Jeffrey Toobin, a senior legal analyst for CNN, also criticized the administration.

“Khalid Sheikh Mohammed is the most wanted terrorist in the world. Everyone in the world is going to know precisely where he is at precisely one time. The Foley courthouse could become the focus of a great deal of interest from terrorists. That’s going to take a tremendous security effort.”

The DOJ’s Boyd repeated in the face of such charges that established measures will be followed to ensure safety and security.
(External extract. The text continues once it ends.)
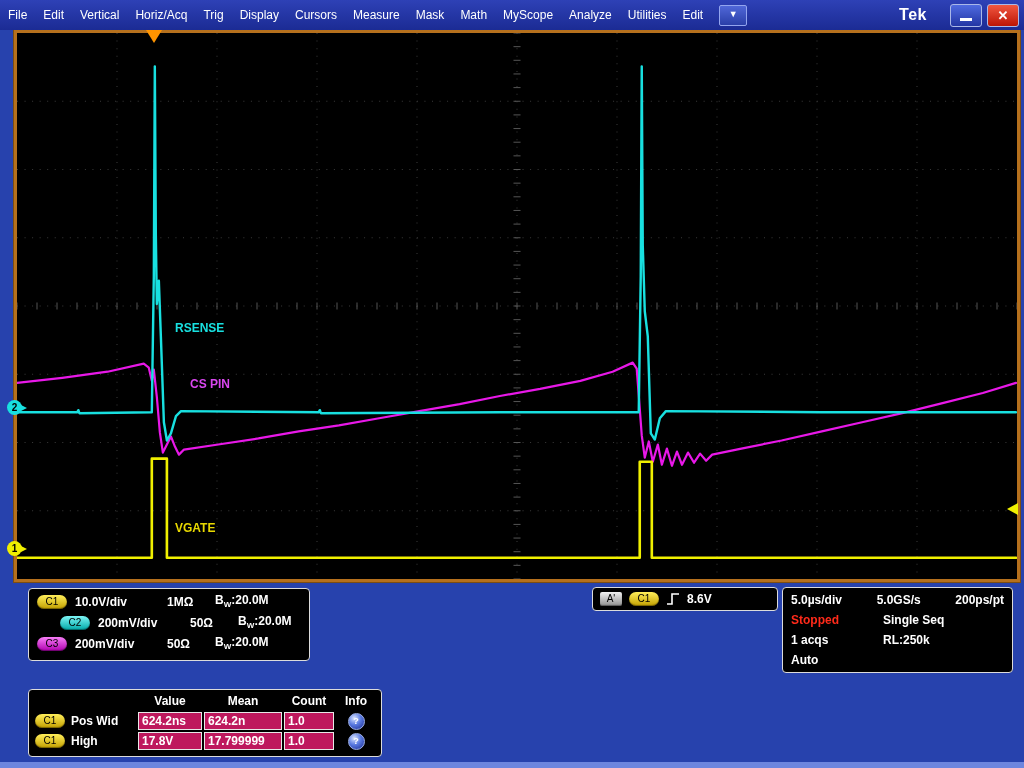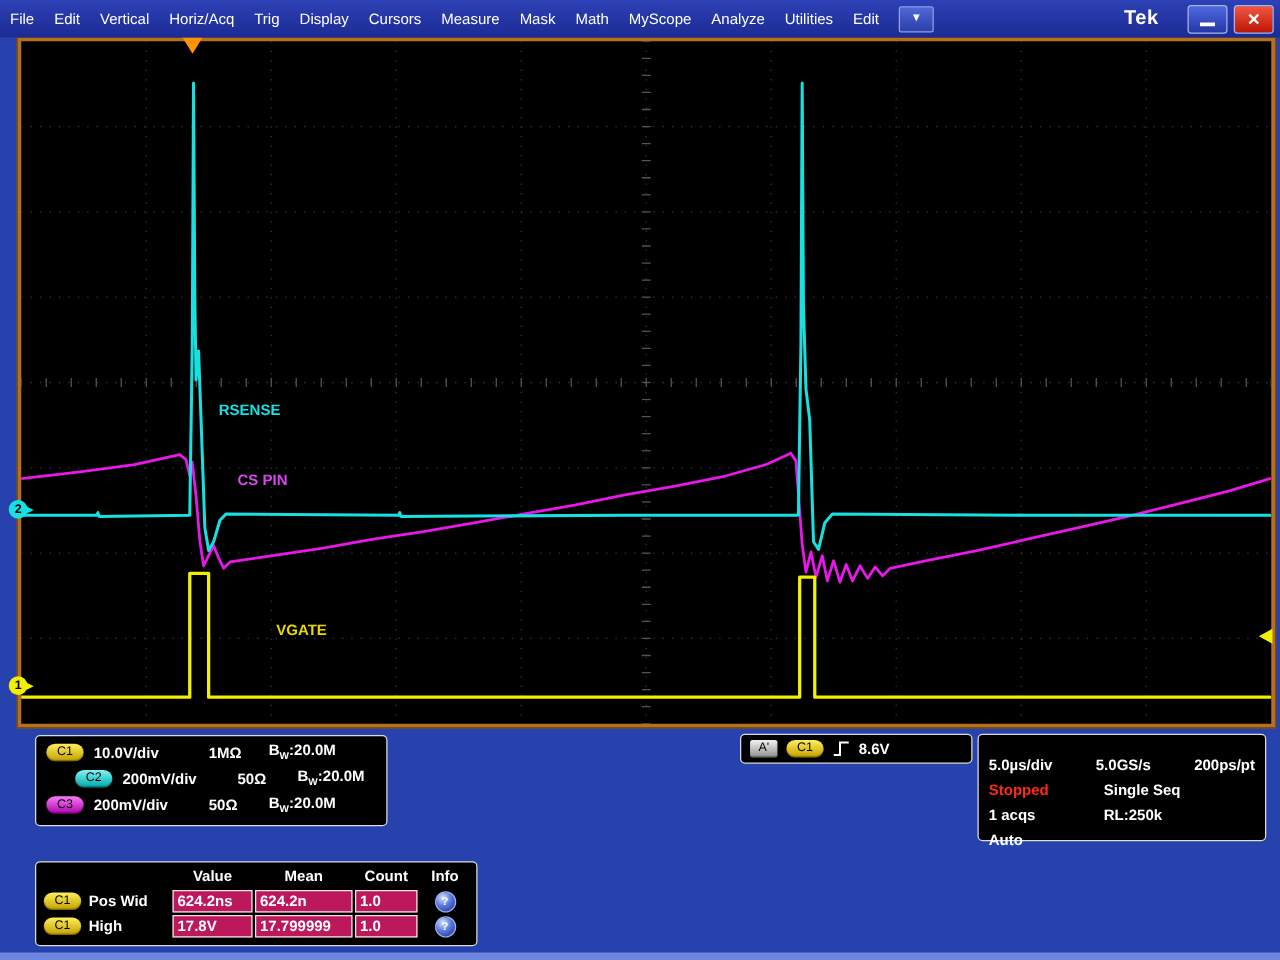"VGATE" .lbl-vgate { margin-left: 46px -> none; top: 464px -> 488px }
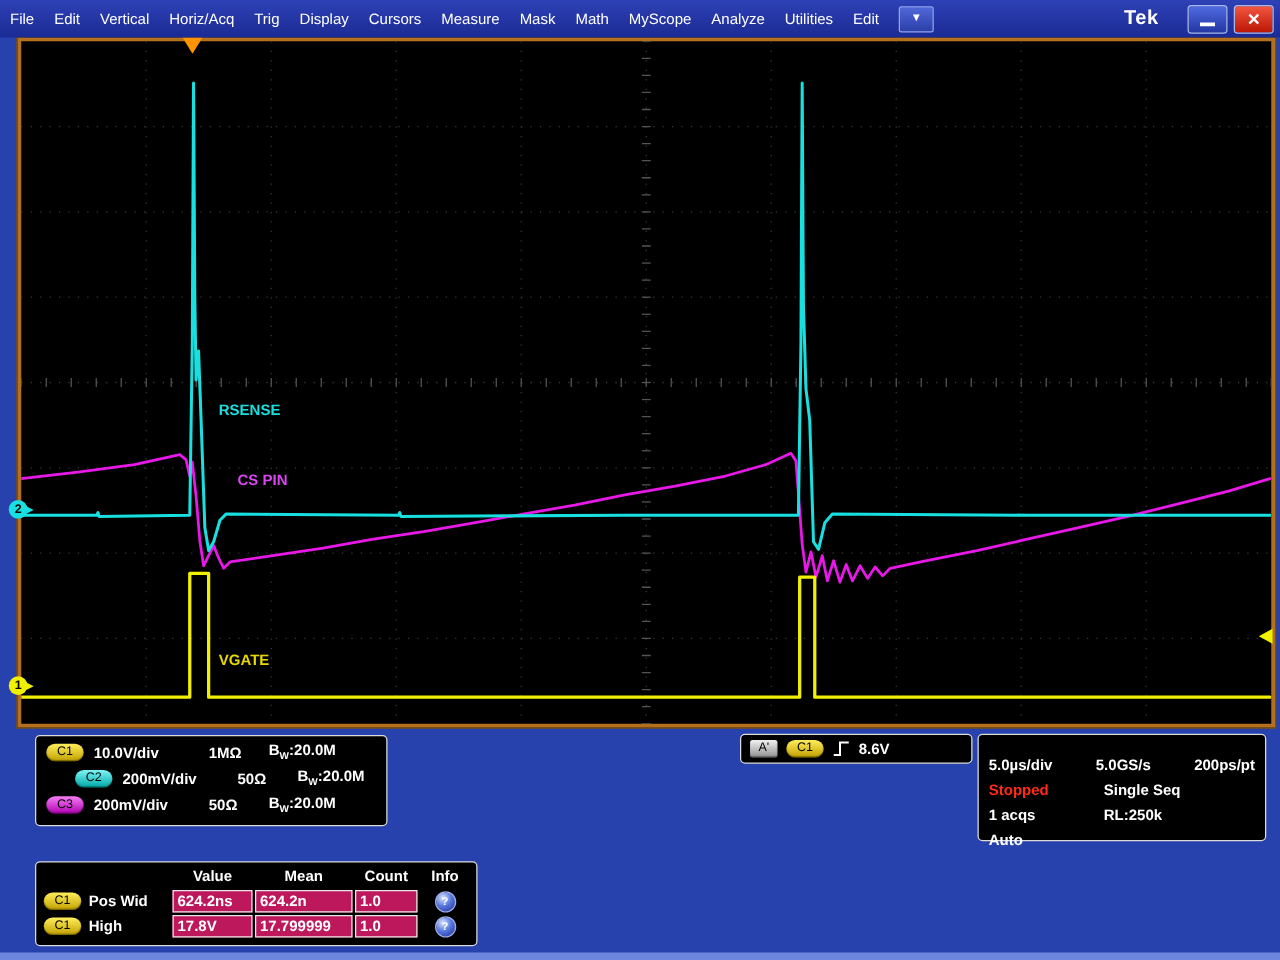"5.0µs/div" .acq-panel { padding: 14px 8px -> 2px 8px }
He said that, on the most basic level, any of the men found guilty would not be allowed to communicate with the prison population.

“There are a number of inmates who have no interaction with other prisoners,” Boyd said, noting that many of the most notorious prisoners associated with terrorism are currently being held in isolated supermax detention units.

“There are more than 200 inmates [held in the U.S. today] who have a history of or nexus to international terrorism, who have been convicted in federal courts, and are now housed securely in Bureau of Prisons facilities, including Sheikh Omar Abdel-Rahman and Ramzi Youssef, convicted in the 1993 World Trade Center bombing and and Zacarias Moussaoui, convicted as a co-conspirator in the Sept. 11 attacks.

“The Guantanamo Bay detainees to be tried in the Southern District of New York will be held in a federal detention facility that includes maximum security units that have securely held terrorism suspects in the past. They will likely be subject to Special Administrative Measures while in detention, as other terrorism defendants held in our federal prisons have been, and would be separate and apart from other prisoners.”

He added that the ability of the Justice Department to safeguard U.S. secret intelligence and the ability to safely hold the detainees during the trial process “had been proven over successive trials in the past.”

Boyd said the detainees would not be entering the U.S. “unless and until we are convinced that they will be held safely and securely in facilities that satisfy all our security concerns and meet all our legal obligations regarding treatment of detainees.”

The department will lean on information gathered by “subject-matter experts in the U.S. Marshals Service, who have extensive experience in risk management, protective investigations and protective response, conducted risk analysis for the federal court venues.”

Boyd told The Colorado Independent that, regardless of the forum, protecting classified information presents challenges in any prosecution. The advantage in this case now, he said, is that “federal courts have a long, successful track record in handling classified evidence and protecting sensitive sources and methods, including in international terrorism cases. The system provided by the Classified Information Procedures Act, or CIPA, for criminal cases prosecuted in federal court has generally worked well in protecting classified information while also ensuring a fair, credible and effective trial.”

“I urge the President to put the safety of American people first as he considers what to do with Guantanamo Bay detainees,” Lamborn said.

Additional members of the Colorado delegation to Washington were unavailable for comment at the time of this report.